*** Block opens ***

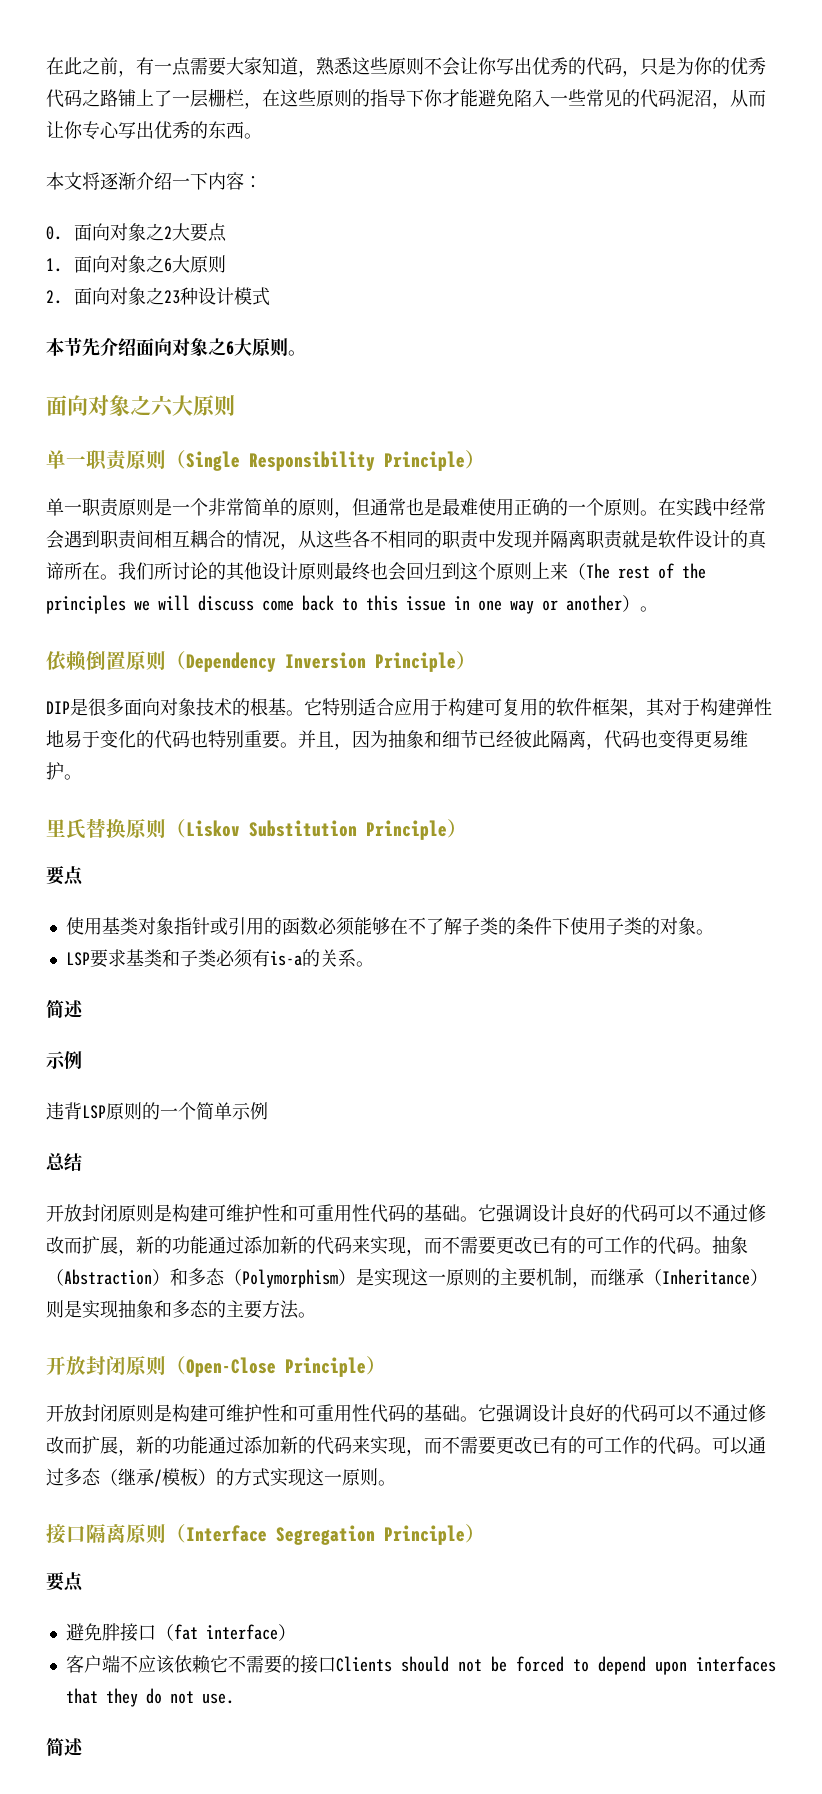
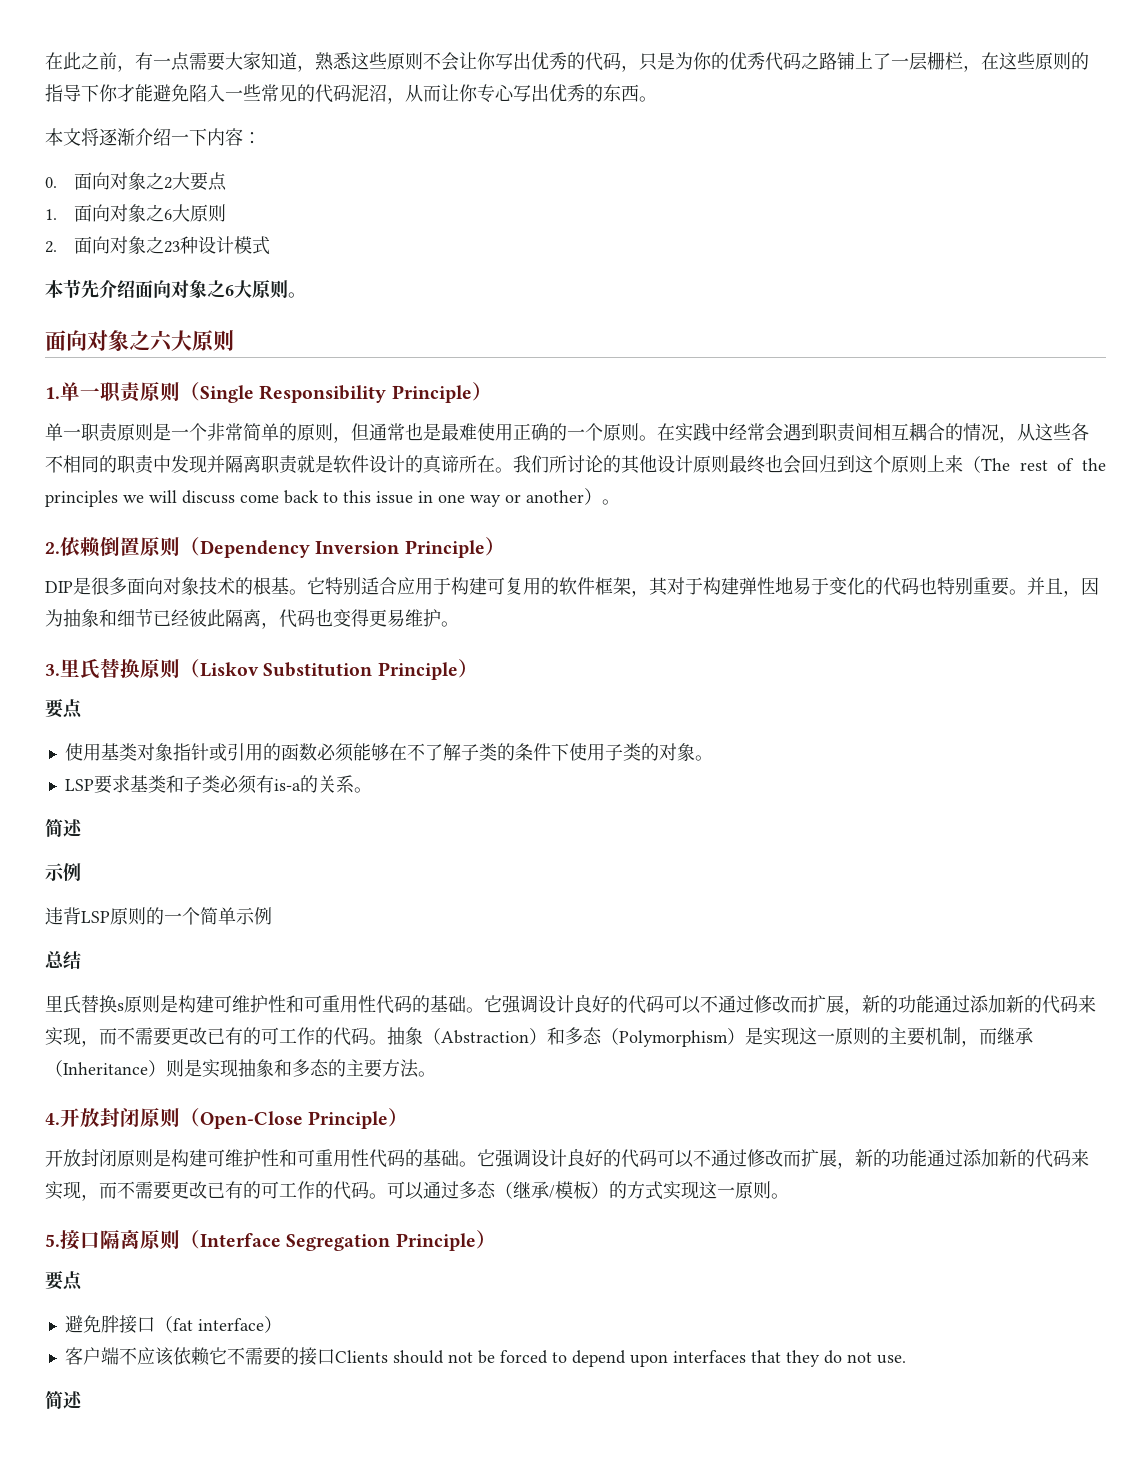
(235, 406) none -> [45,387,60,399] 1.
(658, 609) none -> [45,542,60,554] 2.
(82, 777) none -> [45,664,60,676] 3.
[46,1204,118,1222] 开放封闭 -> [45,995,124,1014] 里氏替换s
(316, 1315) none -> [45,1113,60,1125] 4.
(396, 1483) none -> [45,1234,60,1247] 5.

*** Block closes ***

▸ **GOAL OF THE EXERCISE**
Go through the records above and copy every line with the word "none".

▸ **EXERCISE ANSWER**
(235, 406) none -> [45,387,60,399] 1.
(658, 609) none -> [45,542,60,554] 2.
(82, 777) none -> [45,664,60,676] 3.
(316, 1315) none -> [45,1113,60,1125] 4.
(396, 1483) none -> [45,1234,60,1247] 5.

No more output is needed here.